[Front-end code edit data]
────────────────

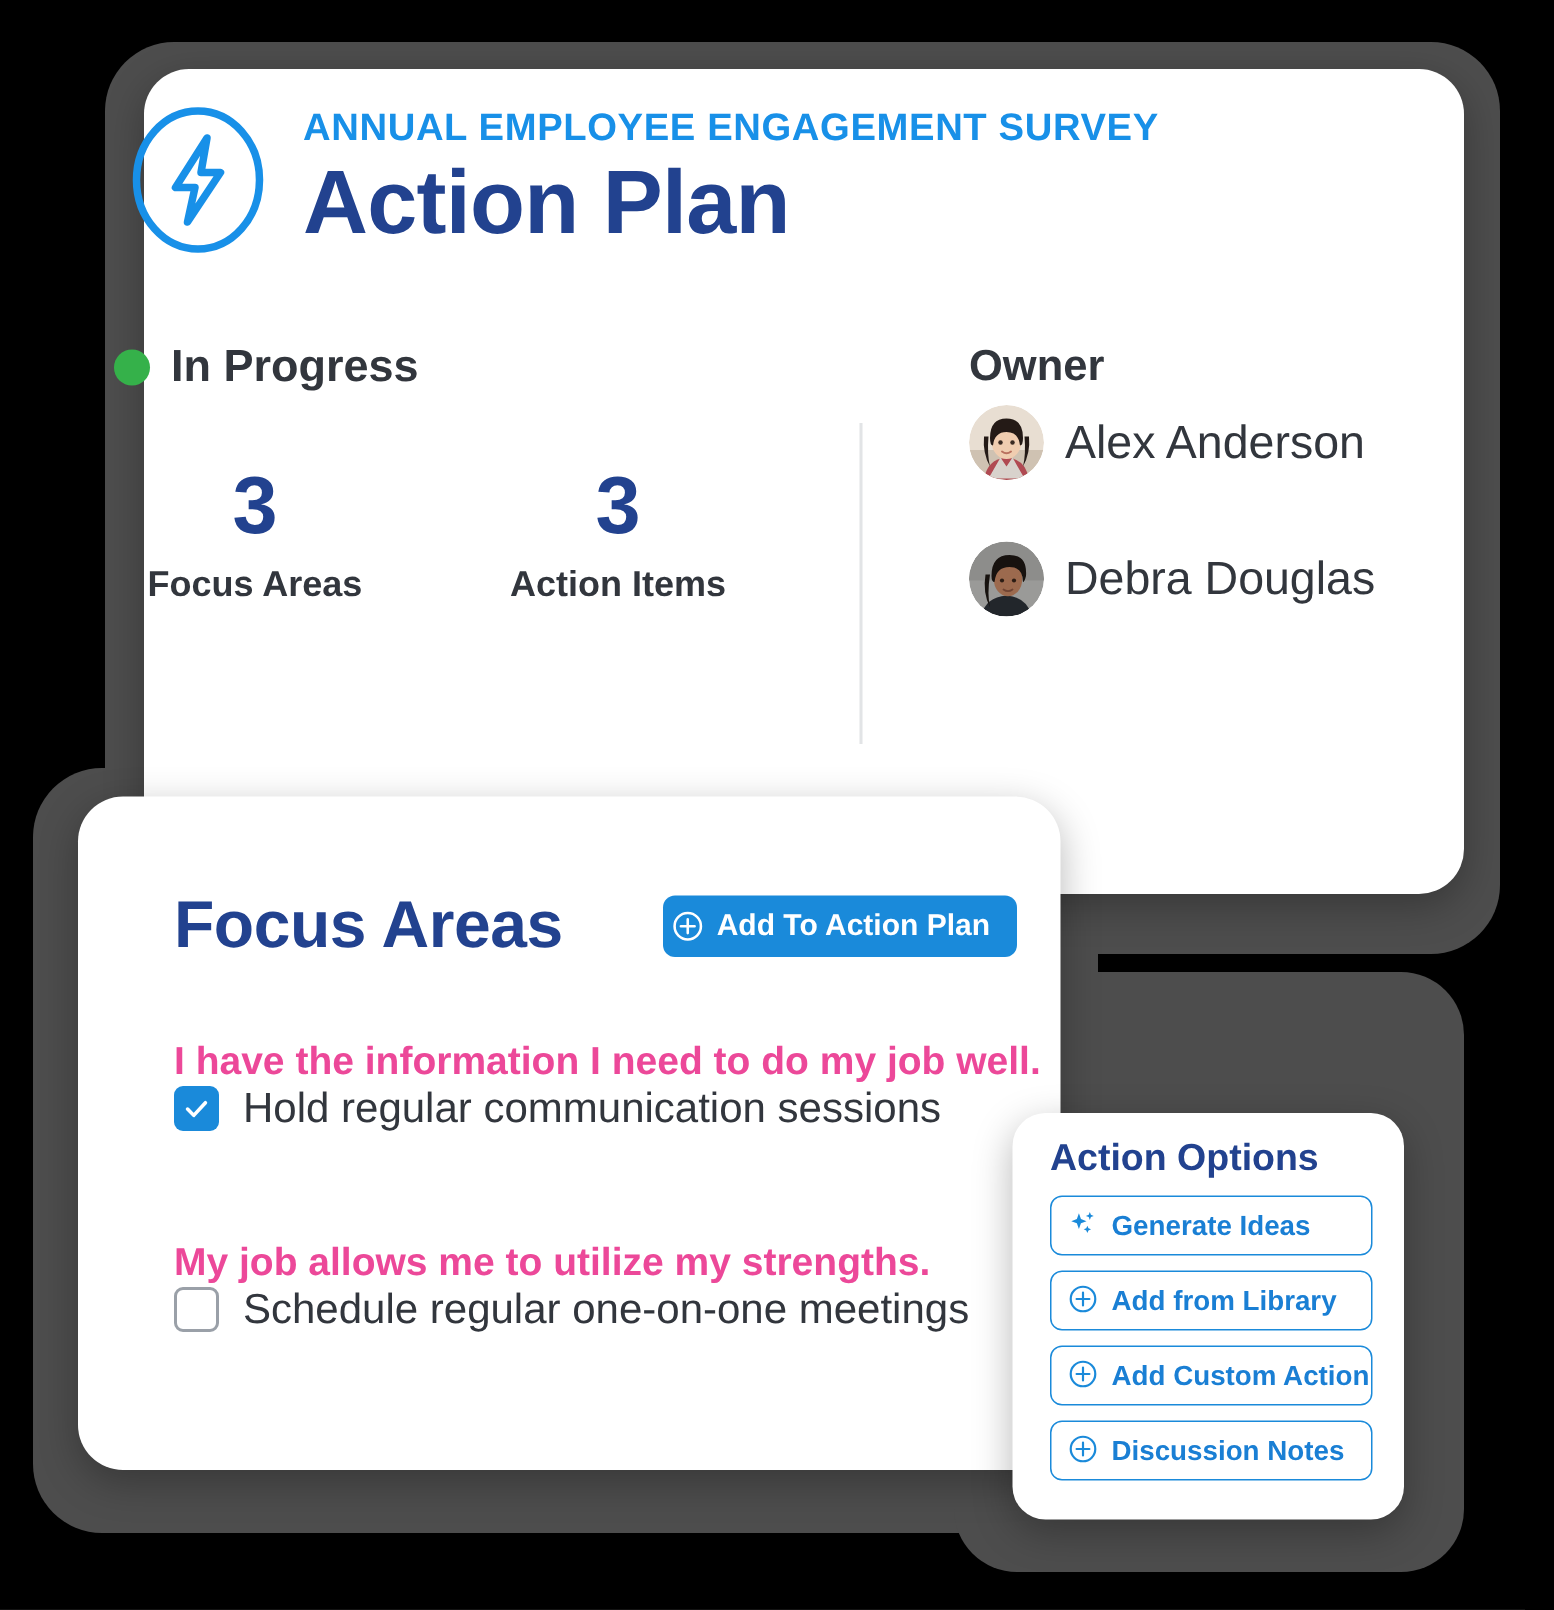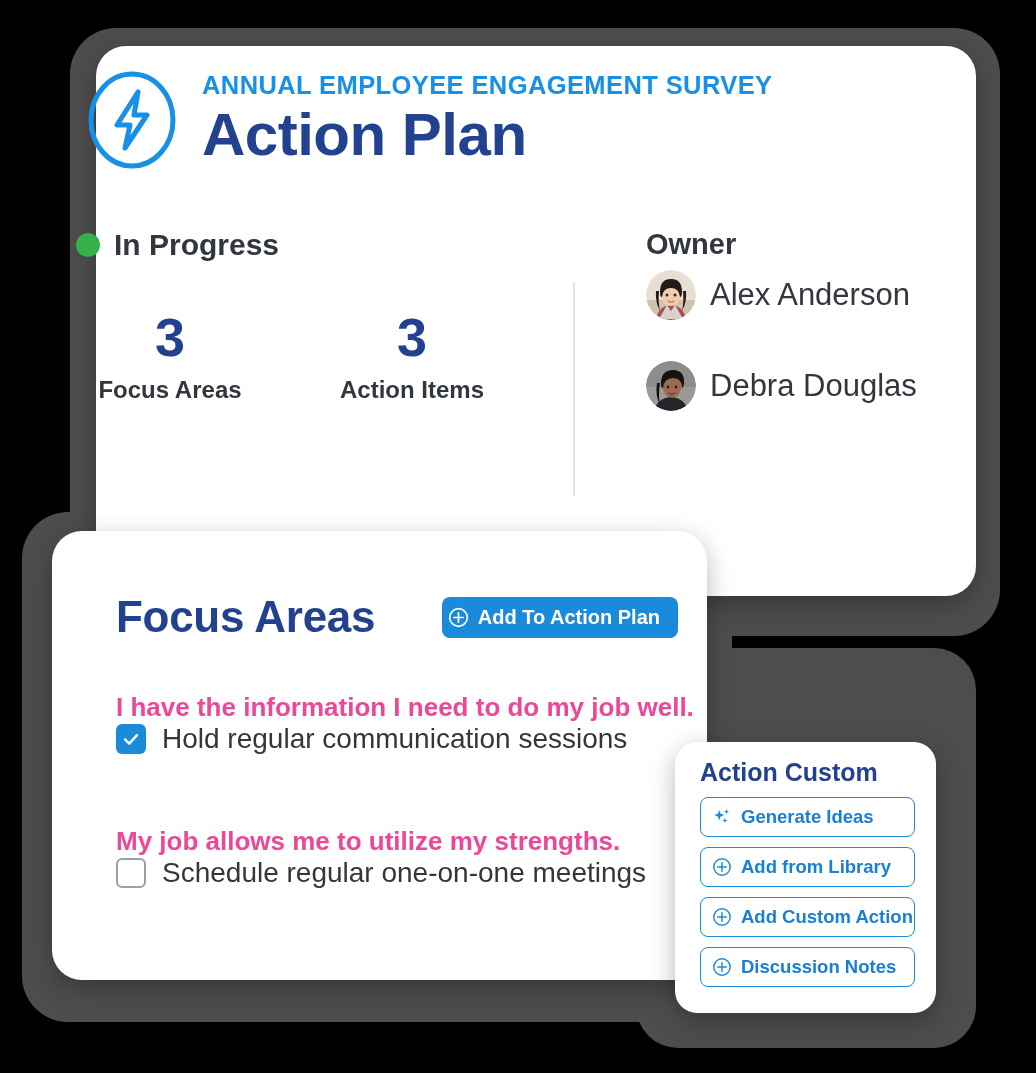--- a/index.html
+++ b/index.html
@@ -110,21 +110,21 @@
     display:flex; align-items:center; justify-content:center;
   }
   .checkbox.checked { background:#1a8ada; }
   .checkbox.unchecked { background:#fff; border:2px solid #9aa0a8; }
   .action-text { font-size:28px; color:#32363d; }
 
   
   .options-inner { position:absolute; left:700px; top:758px; width:215px; }
   .options-title { font-size:25px; font-weight:700; color:#22428f; }
   .opt-btn {
-    display:flex; align-items:center; gap:9px;
+    display:flex; align-items:flex-start; gap:9px;
     width:100%; margin-top:10px;
     border:1.6px solid #1a8ada; border-radius:8px;
     background:#fff; color:#1a7fd4;
     font-size:18.5px; font-weight:600; font-family:"Liberation Sans", sans-serif;
     padding:8px 8px 8px 11px; cursor:pointer; white-space:nowrap;
     text-align:left;
   }
   .opt-icon { flex:none; display:flex; align-items:center; }
   svg { display:block; }
 </style>
@@ -256,21 +256,21 @@
     <div class="question-text">My job allows me to utilize my strengths.</div>
     <div class="action-row">
       <span class="checkbox unchecked"></span>
       <span class="action-text">Schedule regular one-on-one meetings</span>
     </div>
   </div>
 
   <div class="card card-options"></div>
 
   <div class="options-inner">
-    <div class="options-title">Action Custom</div>
+    <div class="options-title">Action Options</div>
 
     <button class="opt-btn">
       <span class="opt-icon">
         <svg viewBox="0 0 22 22" width="20" height="20">
           <path d="M8 3.2 L9.5 7.4 L13.6 8.9 L9.5 10.4 L8 14.6 L6.5 10.4 L2.4 8.9 L6.5 7.4 Z" fill="#1a8ada"></path>
           <path d="M16 2.2 L16.8 4.3 L18.9 5.1 L16.8 5.9 L16 8 L15.2 5.9 L13.1 5.1 L15.2 4.3 Z" fill="#1a8ada"></path>
           <path d="M14.2 12.2 L15 14.1 L16.9 14.9 L15 15.7 L14.2 17.6 L13.4 15.7 L11.5 14.9 L13.4 14.1 Z" fill="#1a8ada"></path>
         </svg>
       </span>
       <span>Generate Ideas</span>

────────────────

# To do
Only the lines from the one containing "regular one-on-one meetings</span>" through the final line of the records above should be printed, exactly as they stand.

# Answer to the exercise
       <span class="action-text">Schedule regular one-on-one meetings</span>
     </div>
   </div>
 
   <div class="card card-options"></div>
 
   <div class="options-inner">
-    <div class="options-title">Action Custom</div>
+    <div class="options-title">Action Options</div>
 
     <button class="opt-btn">
       <span class="opt-icon">
         <svg viewBox="0 0 22 22" width="20" height="20">
           <path d="M8 3.2 L9.5 7.4 L13.6 8.9 L9.5 10.4 L8 14.6 L6.5 10.4 L2.4 8.9 L6.5 7.4 Z" fill="#1a8ada"></path>
           <path d="M16 2.2 L16.8 4.3 L18.9 5.1 L16.8 5.9 L16 8 L15.2 5.9 L13.1 5.1 L15.2 4.3 Z" fill="#1a8ada"></path>
           <path d="M14.2 12.2 L15 14.1 L16.9 14.9 L15 15.7 L14.2 17.6 L13.4 15.7 L11.5 14.9 L13.4 14.1 Z" fill="#1a8ada"></path>
         </svg>
       </span>
       <span>Generate Ideas</span>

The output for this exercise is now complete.